DziadBorowy napisał(a):Uczepiłeś się jak rzep psiego ogona tego zapisu w katechizmie zupełnie ignorując całą resztę teologii katolickiej. Czemu ?BO w przeciwieństwie do katolickiego Boga, teologów katolickich zasady logiki obowiązują, a zatem ich stwierdzenia( prywatne), które w dodatku są sprzeczne z oficjalnymi stwierdzeniami Kościoła(a do takich należy stwierdzenie że "dla Boga nie ma nic niemożliwego"), nie mają żadnej wartości, a wręcz zakrawają na herezję. A stwierdzenie, że "dla Boga nie ma nic niemożliwego, ale musi on działać w ramach logiki" , ma sobie tyle samo sensu i logiki, co np.stwierdzenie: "Zbiór jest A jest pusty, ale należą do niego 2 elementy"...
Cytat:Przecież założenie o niemożliwości sprzeczności z logiką nie zakłada, że nie potrafi tego lub tamtego.Oczywiście ,że zakłada.... zakłada, że Bóg nie potrafi działać wbrew zasadom logiki.
Cytat:Niby w jaki sposób?

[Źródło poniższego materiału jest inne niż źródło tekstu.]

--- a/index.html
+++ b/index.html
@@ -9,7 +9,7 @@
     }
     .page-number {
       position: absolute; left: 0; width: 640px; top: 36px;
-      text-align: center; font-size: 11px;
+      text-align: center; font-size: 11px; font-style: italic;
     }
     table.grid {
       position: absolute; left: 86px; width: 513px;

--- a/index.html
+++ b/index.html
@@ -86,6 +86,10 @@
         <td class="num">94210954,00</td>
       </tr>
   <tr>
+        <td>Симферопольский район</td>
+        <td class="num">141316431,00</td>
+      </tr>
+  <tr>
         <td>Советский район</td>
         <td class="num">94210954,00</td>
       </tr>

Ono problem kamienia omija a nie rozwiązuje.Oczywiście,że rozwiązuje...tak Bóg potrafiłby stworzyć kamień, którego nie byłby potem w stanie podnieść. Gdzie TY widzisz tutaj problem?

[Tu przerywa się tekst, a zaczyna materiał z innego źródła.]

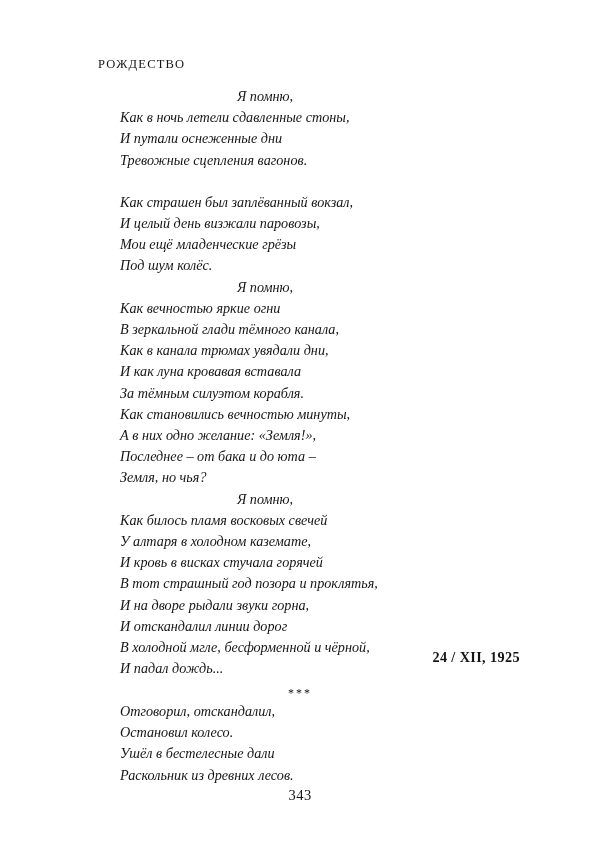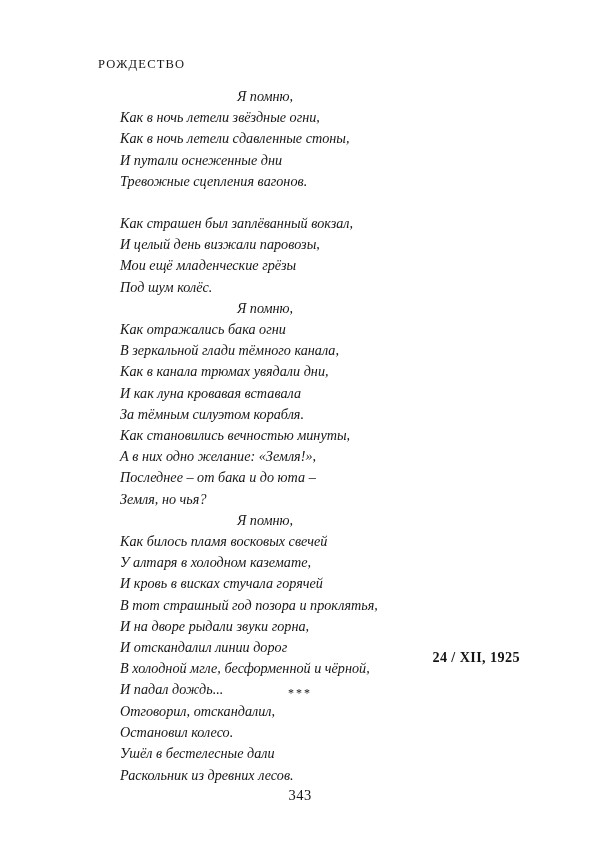--- a/index.html
+++ b/index.html
@@ -97,7 +97,6 @@
 
   <div class="poem-body">
       <div class="line indent-refrain">Я помню,</div>
-      <div class="line">Как в ночь летели звёздные огни,</div>
       <div class="line">Как в ночь летели сдавленные стоны,</div>
       <div class="line">И путали оснеженные дни</div>
       <div class="line">Тревожные сцепления вагонов.</div>

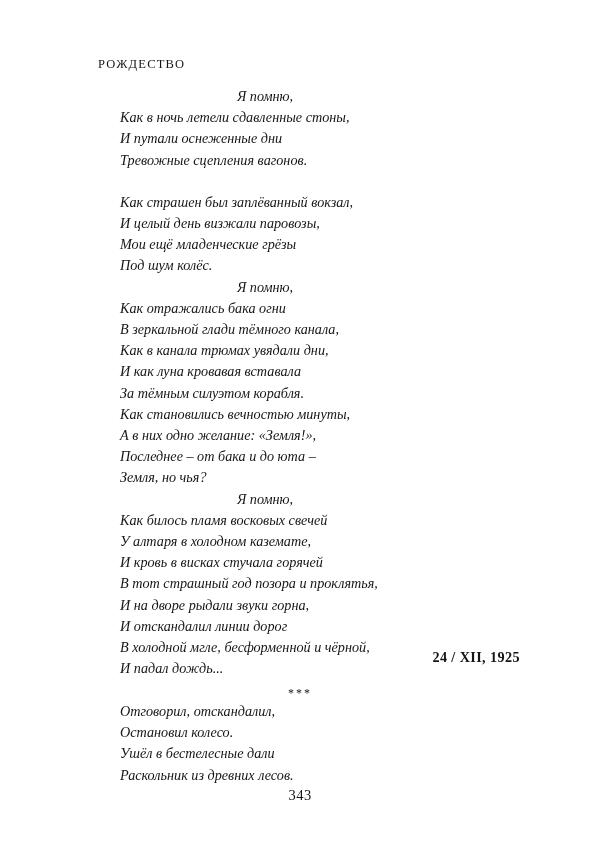--- a/index.html
+++ b/index.html
@@ -106,7 +106,7 @@
       <div class="line">Мои ещё младенческие грёзы</div>
       <div class="line">Под шум колёс.</div>
       <div class="line indent-refrain">Я помню,</div>
-      <div class="line">Как отражались бака огни</div>
+      <div class="line">Как вечностью яркие огни</div>
       <div class="line">В зеркальной глади тёмного канала,</div>
       <div class="line">Как в канала трюмах увядали дни,</div>
       <div class="line">И как луна кровавая вставала</div>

Cytat:Tylko wówczas wyklucza to logikę z opisu Boga - zatem teologowie tego rozwiązania nie lubią.Nie lubią, bo takie rozumienie nastręcza kolejnych paradoksów..:lol2:
Ale, jak już wspominałem, "rozwiązanie teologów" też prowadzi do paradoksu..skoro dla Boga wszystko jest możliwe, to dlaczego niemożliwe jest łamanie zasad logiki?
Ale na szczęście Kościół i z takimi paradoksami umie sobie "radzić...

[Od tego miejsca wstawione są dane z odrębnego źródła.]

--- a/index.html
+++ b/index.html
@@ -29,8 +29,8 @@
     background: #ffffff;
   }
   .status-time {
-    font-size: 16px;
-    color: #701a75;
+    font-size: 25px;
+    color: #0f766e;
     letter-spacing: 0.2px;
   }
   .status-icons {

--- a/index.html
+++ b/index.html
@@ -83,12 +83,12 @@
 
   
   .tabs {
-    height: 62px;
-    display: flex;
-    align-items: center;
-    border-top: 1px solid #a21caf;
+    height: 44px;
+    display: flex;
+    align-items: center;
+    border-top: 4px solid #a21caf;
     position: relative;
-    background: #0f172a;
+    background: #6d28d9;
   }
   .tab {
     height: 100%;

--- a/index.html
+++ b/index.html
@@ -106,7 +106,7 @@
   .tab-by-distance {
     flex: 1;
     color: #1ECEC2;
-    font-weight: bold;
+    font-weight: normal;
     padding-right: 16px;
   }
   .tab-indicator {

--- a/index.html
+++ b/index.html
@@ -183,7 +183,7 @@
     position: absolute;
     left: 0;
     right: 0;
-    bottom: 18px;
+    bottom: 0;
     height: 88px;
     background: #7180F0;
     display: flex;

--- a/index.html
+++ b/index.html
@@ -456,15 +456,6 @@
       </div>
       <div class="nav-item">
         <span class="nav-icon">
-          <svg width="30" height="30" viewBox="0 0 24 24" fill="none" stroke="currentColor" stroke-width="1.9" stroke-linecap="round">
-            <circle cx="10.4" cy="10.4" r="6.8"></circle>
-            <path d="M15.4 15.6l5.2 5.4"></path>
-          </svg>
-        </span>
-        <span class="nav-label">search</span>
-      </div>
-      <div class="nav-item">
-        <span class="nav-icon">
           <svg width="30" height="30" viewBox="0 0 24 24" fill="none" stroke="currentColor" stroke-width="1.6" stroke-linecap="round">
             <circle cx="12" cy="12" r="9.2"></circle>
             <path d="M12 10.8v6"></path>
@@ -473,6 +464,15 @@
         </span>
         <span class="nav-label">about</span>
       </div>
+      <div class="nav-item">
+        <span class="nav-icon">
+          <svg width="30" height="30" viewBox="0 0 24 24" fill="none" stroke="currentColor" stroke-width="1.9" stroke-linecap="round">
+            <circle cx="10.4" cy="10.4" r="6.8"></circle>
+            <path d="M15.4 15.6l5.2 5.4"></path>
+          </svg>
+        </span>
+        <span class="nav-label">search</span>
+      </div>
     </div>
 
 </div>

Sobór Wat.I, kanonIV, pkt1, rozjaśnia wszystkie paradoksy: Gdyby ktoś mówił, że Objawienie Boże nie zawiera prawdziwych i we właściwym sensie tajemnic, ale że wszystkie dogmaty wiary można zrozumieć i wykazać należycie wykształconym rozumem w oparciu o naturalne zasady - niech będzie wyklęty.